[Web page revision data]
>>>

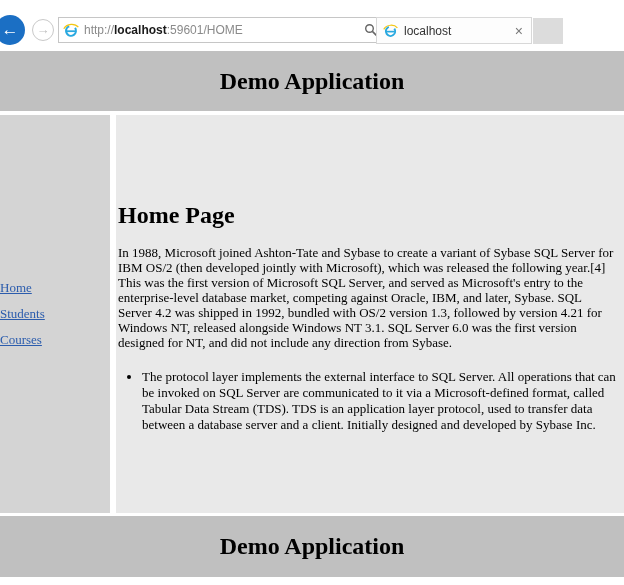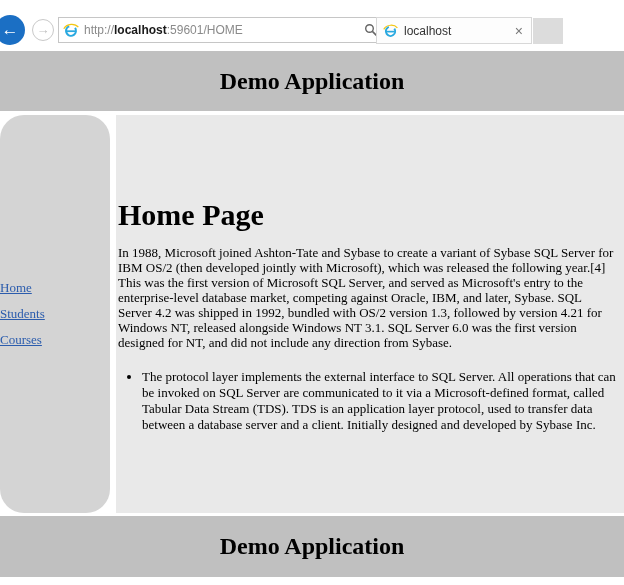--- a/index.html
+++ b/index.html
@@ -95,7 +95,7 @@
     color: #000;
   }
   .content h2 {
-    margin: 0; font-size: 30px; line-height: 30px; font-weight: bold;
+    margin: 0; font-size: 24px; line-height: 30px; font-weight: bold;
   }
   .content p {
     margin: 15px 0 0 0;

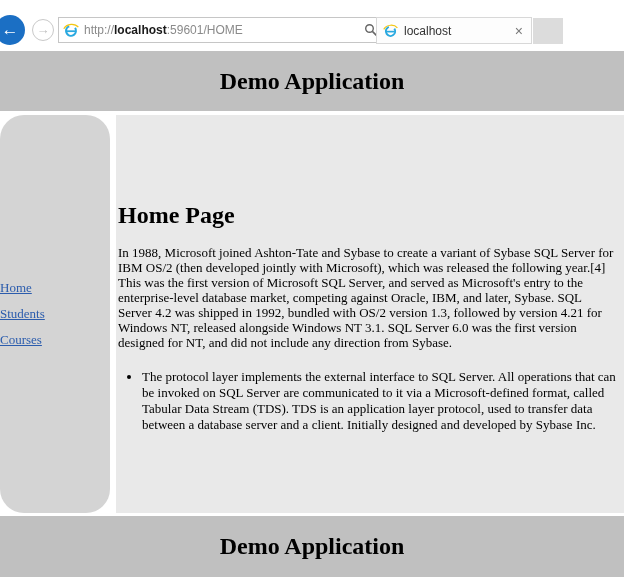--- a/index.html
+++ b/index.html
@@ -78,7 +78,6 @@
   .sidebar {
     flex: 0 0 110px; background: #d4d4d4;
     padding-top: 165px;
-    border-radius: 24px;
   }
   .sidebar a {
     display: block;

<<<

> **The problem**: Transcribe the records verbatim, excluding pictures.

> **Result**:
--- a/index.html
+++ b/index.html
@@ -95,7 +95,7 @@
     color: #000;
   }
   .content h2 {
-    margin: 0; font-size: 30px; line-height: 30px; font-weight: bold;
+    margin: 0; font-size: 24px; line-height: 30px; font-weight: bold;
   }
   .content p {
     margin: 15px 0 0 0;

--- a/index.html
+++ b/index.html
@@ -78,7 +78,6 @@
   .sidebar {
     flex: 0 0 110px; background: #d4d4d4;
     padding-top: 165px;
-    border-radius: 24px;
   }
   .sidebar a {
     display: block;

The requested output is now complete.